Petrov Aleksandr, Makarenko Igor, Belova Bella, Melikyan Anait, Saparova Valeria, Peskov Kirill, Kudryashova Nataliya, Kovalik Vladislav, Gefen Maria, Khokhlov Alexandr, Drai Roman
R&D Center, GEROPHARM, Saint-Petersburg, Russia.
Federal State Budgetary Scientific Institution Moscow State University of Medicine and Dentistry named after A. I. Evdokimov, Moscow, Russia.
Clin Pharmacol Drug Dev. 2025 Feb;14(2):116-126. doi: 10.1002/cpdd.1494. Epub 2024 Dec 19.
During biosimilar drug development, conducting a clinical trial of biosimilar efficacy in patients may become necessary in the presence of residual uncertainty regarding the biosimilarity of the drugs. In the development of the biosimilar romiplostim GP40141, we aimed to use a model-based in silico clinical trial (ISCT) approach to optimize the planned biosimilar efficacy trial in patients with immune thrombocytopenia. The population pharmacokinetic/pharmacodynamic model for healthy volunteers was modified and validated to describe platelet dynamics in patients with immune thrombocytopenia. ISCTs were then conducted using the modified model for various expected scenarios of biosimilar efficacy trials. Statistical analysis of the simulation results was subsequently used to confirm the appropriateness of the chosen design for evaluating the planned efficacy end points. Since the planned trial includes both patients naïve to therapy with thrombopoietin receptor agonists and nonnaïve patients, various expected ratios of naïve to nonnaïve patients (1:1, 1:2, 1:3) and the percentage of nonnaïve patients who previously received eltrombopag (0% or 30%) were assessed across 200 ISCTs performed for each scenario. The obtained estimates of empirical power for the equivalence test of platelet response/durable platelet response by the 10th/26th week between the test and reference groups were not less than 94%, regardless of the scenario. Differences in power between the 10- and 26-week end points did not exceed 4%. The analysis of ISCT results allowed for an effective reduction of uncertainty in the biosimilar development of GP40141, demonstrating the appropriateness of using the 10-week efficacy end point as the primary one.

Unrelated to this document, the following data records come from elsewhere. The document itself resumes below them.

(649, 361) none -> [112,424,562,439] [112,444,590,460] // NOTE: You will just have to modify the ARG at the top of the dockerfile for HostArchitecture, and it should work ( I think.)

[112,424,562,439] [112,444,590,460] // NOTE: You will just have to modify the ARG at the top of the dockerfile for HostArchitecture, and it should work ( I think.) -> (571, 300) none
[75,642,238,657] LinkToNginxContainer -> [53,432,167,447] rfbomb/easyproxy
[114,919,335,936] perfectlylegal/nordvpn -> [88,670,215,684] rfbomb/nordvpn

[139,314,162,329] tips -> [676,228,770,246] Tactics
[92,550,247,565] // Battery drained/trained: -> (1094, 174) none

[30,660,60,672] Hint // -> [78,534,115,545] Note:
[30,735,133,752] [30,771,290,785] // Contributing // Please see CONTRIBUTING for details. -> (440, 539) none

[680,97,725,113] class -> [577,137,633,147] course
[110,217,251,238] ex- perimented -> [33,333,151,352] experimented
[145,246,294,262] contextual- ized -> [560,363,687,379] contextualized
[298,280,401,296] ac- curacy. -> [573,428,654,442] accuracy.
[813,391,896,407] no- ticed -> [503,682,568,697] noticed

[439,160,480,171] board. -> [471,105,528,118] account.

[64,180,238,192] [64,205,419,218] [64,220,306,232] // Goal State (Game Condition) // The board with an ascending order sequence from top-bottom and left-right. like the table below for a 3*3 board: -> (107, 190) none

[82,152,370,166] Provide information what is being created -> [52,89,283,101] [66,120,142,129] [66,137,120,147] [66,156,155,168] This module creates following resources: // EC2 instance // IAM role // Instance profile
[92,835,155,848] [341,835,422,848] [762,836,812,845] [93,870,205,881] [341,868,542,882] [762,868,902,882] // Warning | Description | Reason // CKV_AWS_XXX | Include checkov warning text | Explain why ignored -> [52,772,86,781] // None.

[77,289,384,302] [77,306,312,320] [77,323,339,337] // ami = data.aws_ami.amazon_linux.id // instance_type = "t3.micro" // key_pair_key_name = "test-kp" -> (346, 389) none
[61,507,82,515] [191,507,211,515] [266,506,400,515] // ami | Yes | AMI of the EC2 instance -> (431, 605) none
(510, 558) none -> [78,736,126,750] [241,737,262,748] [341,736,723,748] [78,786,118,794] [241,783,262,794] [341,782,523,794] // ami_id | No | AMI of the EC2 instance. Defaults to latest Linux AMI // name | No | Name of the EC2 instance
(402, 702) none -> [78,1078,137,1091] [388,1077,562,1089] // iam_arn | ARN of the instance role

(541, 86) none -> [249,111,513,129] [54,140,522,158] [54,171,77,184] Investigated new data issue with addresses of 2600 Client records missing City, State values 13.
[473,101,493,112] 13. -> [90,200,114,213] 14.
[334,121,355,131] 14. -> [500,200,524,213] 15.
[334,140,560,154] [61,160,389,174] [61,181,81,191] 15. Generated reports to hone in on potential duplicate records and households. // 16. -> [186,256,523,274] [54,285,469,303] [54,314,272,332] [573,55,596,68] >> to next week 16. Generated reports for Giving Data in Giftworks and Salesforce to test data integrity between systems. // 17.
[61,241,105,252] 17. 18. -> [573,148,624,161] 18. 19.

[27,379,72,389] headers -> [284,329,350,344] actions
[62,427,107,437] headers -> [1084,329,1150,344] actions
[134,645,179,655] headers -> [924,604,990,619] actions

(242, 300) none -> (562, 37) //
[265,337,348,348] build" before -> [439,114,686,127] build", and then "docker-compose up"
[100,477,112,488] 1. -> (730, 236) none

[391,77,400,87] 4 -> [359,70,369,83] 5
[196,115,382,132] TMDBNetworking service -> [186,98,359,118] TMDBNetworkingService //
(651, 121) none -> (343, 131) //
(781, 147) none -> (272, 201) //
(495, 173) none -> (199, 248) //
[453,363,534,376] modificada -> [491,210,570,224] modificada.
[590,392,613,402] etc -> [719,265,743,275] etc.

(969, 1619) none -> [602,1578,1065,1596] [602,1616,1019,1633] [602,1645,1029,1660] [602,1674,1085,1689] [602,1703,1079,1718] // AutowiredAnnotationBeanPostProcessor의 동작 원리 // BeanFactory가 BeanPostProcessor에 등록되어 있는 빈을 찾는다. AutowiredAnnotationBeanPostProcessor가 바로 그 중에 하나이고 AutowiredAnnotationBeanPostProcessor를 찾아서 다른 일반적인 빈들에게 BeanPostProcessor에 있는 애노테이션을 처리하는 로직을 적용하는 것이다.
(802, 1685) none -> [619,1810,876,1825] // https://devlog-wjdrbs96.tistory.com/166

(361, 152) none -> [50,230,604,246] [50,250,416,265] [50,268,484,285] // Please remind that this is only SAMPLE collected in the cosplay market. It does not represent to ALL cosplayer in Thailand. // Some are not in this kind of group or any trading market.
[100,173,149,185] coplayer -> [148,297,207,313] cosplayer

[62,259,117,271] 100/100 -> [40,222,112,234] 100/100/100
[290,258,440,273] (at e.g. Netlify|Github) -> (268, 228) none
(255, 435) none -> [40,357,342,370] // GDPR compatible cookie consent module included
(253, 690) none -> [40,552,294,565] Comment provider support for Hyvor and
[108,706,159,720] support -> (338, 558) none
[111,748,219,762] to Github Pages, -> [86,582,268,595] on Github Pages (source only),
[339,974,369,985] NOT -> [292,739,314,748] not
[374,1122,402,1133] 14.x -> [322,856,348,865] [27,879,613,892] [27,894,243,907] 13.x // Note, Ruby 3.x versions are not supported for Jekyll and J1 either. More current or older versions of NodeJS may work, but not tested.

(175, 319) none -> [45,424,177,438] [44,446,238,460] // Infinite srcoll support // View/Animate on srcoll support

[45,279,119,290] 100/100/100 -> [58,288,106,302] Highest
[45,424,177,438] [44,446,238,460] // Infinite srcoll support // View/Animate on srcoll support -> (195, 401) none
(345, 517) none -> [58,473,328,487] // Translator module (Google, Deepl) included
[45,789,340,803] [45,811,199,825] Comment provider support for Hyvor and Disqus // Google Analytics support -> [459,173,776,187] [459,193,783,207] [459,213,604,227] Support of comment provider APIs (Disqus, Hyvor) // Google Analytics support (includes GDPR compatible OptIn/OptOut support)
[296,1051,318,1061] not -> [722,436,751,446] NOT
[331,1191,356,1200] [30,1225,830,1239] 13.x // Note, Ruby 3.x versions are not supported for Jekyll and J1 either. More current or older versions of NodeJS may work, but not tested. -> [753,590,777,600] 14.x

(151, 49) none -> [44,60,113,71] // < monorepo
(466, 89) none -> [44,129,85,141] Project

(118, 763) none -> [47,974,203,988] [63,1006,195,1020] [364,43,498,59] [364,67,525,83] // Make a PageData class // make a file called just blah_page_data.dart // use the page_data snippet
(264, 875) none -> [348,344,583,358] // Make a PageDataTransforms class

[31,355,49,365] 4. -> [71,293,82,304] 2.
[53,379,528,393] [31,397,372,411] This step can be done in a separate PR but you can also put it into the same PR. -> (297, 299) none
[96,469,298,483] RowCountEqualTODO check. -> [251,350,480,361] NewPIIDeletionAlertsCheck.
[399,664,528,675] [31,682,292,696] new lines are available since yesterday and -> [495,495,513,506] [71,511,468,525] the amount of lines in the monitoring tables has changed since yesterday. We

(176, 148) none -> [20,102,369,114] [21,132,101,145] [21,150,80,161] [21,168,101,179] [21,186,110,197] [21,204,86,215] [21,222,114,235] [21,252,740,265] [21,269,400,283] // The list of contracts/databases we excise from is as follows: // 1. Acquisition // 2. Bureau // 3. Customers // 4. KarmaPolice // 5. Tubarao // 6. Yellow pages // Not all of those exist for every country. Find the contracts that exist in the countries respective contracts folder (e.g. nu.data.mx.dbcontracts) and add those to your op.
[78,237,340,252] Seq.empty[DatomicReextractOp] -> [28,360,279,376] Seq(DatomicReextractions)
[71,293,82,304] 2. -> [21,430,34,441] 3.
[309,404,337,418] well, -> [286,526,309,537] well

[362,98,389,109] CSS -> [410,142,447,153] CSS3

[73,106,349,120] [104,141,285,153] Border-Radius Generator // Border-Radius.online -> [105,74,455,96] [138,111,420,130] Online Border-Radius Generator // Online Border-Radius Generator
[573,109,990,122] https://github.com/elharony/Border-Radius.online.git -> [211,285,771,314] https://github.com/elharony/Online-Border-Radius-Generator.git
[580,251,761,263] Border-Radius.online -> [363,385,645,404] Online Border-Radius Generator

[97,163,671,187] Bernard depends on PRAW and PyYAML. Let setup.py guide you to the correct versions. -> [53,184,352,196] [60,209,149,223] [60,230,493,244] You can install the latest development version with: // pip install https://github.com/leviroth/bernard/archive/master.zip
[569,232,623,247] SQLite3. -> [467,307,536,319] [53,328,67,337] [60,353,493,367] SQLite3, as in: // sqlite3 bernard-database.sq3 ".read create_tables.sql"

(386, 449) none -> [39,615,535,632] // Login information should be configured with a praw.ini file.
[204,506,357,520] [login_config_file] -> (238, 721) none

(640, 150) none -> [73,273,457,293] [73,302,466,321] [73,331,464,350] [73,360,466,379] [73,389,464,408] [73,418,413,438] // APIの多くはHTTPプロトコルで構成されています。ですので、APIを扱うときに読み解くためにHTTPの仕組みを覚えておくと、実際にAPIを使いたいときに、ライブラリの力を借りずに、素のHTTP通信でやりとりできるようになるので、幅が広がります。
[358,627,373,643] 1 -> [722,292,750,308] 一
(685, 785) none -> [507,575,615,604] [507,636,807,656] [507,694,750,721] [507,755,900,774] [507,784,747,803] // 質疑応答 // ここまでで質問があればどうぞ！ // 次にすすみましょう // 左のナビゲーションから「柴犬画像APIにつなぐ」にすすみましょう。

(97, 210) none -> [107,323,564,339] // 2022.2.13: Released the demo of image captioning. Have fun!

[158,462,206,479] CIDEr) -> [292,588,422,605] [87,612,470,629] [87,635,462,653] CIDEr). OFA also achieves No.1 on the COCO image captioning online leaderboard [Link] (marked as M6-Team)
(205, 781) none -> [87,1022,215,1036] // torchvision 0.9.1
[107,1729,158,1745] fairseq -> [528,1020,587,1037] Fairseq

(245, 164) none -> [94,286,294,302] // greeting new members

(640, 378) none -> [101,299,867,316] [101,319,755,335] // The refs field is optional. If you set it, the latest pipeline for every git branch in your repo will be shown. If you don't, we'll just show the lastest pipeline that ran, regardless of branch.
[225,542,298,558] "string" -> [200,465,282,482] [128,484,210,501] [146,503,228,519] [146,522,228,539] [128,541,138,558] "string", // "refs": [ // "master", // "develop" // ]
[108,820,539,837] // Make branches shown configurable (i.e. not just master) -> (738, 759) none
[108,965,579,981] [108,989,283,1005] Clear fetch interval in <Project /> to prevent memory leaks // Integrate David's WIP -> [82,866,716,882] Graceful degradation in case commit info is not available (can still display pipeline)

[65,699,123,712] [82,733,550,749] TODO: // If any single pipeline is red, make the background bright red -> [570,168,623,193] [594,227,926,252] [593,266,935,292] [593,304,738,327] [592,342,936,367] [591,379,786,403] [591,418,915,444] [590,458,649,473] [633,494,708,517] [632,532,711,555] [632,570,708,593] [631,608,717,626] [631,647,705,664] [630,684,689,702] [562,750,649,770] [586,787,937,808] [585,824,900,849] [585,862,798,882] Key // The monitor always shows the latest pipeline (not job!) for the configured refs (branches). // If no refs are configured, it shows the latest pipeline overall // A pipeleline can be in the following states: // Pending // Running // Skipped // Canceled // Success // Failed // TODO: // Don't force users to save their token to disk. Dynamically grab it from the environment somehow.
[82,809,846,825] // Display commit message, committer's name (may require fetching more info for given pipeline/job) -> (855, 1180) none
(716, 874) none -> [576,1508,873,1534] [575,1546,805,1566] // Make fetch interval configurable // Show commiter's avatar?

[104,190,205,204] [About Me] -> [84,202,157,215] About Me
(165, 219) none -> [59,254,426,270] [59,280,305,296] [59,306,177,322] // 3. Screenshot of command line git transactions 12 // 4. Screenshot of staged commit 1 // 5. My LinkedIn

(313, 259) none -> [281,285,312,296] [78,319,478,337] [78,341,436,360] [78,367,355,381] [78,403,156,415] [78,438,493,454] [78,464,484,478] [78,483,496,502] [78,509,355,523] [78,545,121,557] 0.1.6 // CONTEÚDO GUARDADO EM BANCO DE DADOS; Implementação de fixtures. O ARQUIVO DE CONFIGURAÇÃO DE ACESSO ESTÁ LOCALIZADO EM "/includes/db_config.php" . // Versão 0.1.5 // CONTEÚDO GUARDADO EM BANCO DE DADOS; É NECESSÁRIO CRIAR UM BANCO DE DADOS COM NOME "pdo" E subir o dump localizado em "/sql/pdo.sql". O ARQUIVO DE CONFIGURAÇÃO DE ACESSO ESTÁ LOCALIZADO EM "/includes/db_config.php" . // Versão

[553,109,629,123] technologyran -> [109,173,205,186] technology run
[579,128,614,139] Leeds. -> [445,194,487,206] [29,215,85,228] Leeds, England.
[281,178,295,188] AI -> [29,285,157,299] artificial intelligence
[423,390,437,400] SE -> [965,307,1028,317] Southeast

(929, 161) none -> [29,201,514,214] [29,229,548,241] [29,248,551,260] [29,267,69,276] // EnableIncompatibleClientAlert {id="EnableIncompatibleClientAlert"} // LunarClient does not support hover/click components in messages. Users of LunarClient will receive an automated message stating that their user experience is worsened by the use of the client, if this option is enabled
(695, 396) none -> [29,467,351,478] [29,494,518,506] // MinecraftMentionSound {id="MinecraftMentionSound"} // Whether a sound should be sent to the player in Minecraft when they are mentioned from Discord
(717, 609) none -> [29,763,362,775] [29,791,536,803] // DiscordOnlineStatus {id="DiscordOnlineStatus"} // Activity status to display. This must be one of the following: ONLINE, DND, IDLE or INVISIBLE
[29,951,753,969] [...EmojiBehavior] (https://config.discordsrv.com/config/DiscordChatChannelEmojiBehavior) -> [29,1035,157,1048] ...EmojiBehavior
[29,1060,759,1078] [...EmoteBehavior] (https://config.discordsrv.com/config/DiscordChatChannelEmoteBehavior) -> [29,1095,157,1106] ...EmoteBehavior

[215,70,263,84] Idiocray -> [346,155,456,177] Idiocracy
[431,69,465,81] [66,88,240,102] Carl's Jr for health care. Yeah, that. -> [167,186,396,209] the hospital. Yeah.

在生物类似药研发过程中,如果药物的生物相似性仍存在不确定性,那么对患者进行生物类似药疗效的临床试验可能就变得必要。在生物类似药罗米司亭GP40141的研发中,我们旨在采用基于模型的计算机模拟临床试验(ISCT)方法,来优化针对免疫性血小板减少症患者计划开展的生物类似药疗效试验。对健康志愿者的群体药代动力学/药效学模型进行了修改和验证,以描述免疫性血小板减少症患者的血小板动态变化。然后使用修改后的模型针对生物类似药疗效试验的各种预期场景进行计算机模拟临床试验。随后对模拟结果进行统计分析,以确认所选择的设计对于评估计划的疗效终点是否合适。由于计划开展的试验纳入了既往未接受过血小板生成素受体激动剂治疗的患者和非初治患者,因此在针对每种场景进行的200次计算机模拟临床试验中,评估了初治患者与非初治患者的各种预期比例(1:1、1:2、1:3)以及既往接受过艾曲泊帕治疗的非初治患者的百分比(0%或30%)。无论在哪种场景下,试验组与参照组之间在第10周/第26周时血小板反应/持久血小板反应等效性检验的经验性检验效能估计值均不低于94%。第10周和第26周终点之间的效能差异不超过4%。对计算机模拟临床试验结果的分析有效降低了GP40141生物类似药研发中的不确定性,证明了将第10周疗效终点作为主要终点的合理性。